UoL/CM3020 Artificial Intelligence/Week 12/Week 12 notes.md

# GPT-2
## Objectives
* Describe how self-attention allows for a combination of contexual and sequential data in transformer networks.
* Instatiate a pre-trained language generating pipeline using GPT-2 and huggingface
* Explain how the process of fine-tuning works and why it is necessary to fine-tune pre-trained neural network models

## Context and aims
Our aim is to gain an intuitive grasp of the transformer.

## What is a transformer?
2017

Sequence and context via self-attention

## What came before transformer
* Bag of words

    `the problem with the pop music industry is the music`

    is turned into an object/array

    `{the, problem, with, pop, music, industry, is, music}`

    This ignores sequence, but takes on context.

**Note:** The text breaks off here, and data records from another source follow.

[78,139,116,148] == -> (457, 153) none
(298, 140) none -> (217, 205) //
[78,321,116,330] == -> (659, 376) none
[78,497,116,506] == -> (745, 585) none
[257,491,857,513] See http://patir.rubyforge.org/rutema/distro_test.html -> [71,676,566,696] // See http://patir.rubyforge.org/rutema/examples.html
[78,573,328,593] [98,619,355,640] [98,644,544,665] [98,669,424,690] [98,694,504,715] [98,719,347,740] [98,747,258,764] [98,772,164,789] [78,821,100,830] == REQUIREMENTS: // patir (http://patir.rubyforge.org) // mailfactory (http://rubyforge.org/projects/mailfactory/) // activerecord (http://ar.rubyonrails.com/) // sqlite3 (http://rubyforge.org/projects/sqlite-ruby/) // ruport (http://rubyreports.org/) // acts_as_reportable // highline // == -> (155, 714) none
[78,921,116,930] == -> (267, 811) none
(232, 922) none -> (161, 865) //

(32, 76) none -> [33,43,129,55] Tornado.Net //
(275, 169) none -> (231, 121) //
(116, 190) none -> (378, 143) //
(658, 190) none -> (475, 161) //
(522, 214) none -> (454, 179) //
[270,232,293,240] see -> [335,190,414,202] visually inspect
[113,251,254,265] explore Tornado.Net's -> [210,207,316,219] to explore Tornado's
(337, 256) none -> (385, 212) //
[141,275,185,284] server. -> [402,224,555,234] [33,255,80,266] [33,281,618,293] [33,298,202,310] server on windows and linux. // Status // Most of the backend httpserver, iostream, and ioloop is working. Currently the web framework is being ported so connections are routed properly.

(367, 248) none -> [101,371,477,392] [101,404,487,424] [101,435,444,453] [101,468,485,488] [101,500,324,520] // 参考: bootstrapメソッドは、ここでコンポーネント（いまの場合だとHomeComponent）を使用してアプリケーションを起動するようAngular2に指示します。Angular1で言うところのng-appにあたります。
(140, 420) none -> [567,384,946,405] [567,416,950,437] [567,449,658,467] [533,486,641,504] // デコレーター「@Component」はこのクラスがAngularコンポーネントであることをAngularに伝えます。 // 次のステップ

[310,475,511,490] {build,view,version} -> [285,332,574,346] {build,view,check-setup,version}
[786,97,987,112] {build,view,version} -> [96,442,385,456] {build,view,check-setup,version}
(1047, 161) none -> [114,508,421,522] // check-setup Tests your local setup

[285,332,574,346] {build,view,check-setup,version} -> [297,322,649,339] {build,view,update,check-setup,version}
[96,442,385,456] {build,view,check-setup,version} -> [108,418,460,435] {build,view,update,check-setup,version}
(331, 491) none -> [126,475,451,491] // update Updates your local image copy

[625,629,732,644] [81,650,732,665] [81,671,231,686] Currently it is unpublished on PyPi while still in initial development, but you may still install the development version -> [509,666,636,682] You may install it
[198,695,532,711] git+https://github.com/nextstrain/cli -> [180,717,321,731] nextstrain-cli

* Recurrent neural networks

  Here the input is either **one hot encoded** vectors or **embeddings**

  Either way, it is the **sequence**, not the **context** which is modelled here. This is good for translations.

* Encoding sequences

  For example, the vocabulary of words are encoded to

  `the problem with the pop music`

  the `100000`
  problem `010000`

  In this case, we have a 6-word vocabulary, one digit for each word. With this encoding, there is no information on where the words are located in relation to one another.

  That's where space embedding comes in, where statistical information on the words is recorded such that words that tend to have related meaning end up in a similar space, but the feature ignores context.

  We are still encoding the sequence `010000` to a vector, and we feed the vector to a network, a recurrent neural network such as LSTM neural networks to teach it to predict the next symbol from a sequence.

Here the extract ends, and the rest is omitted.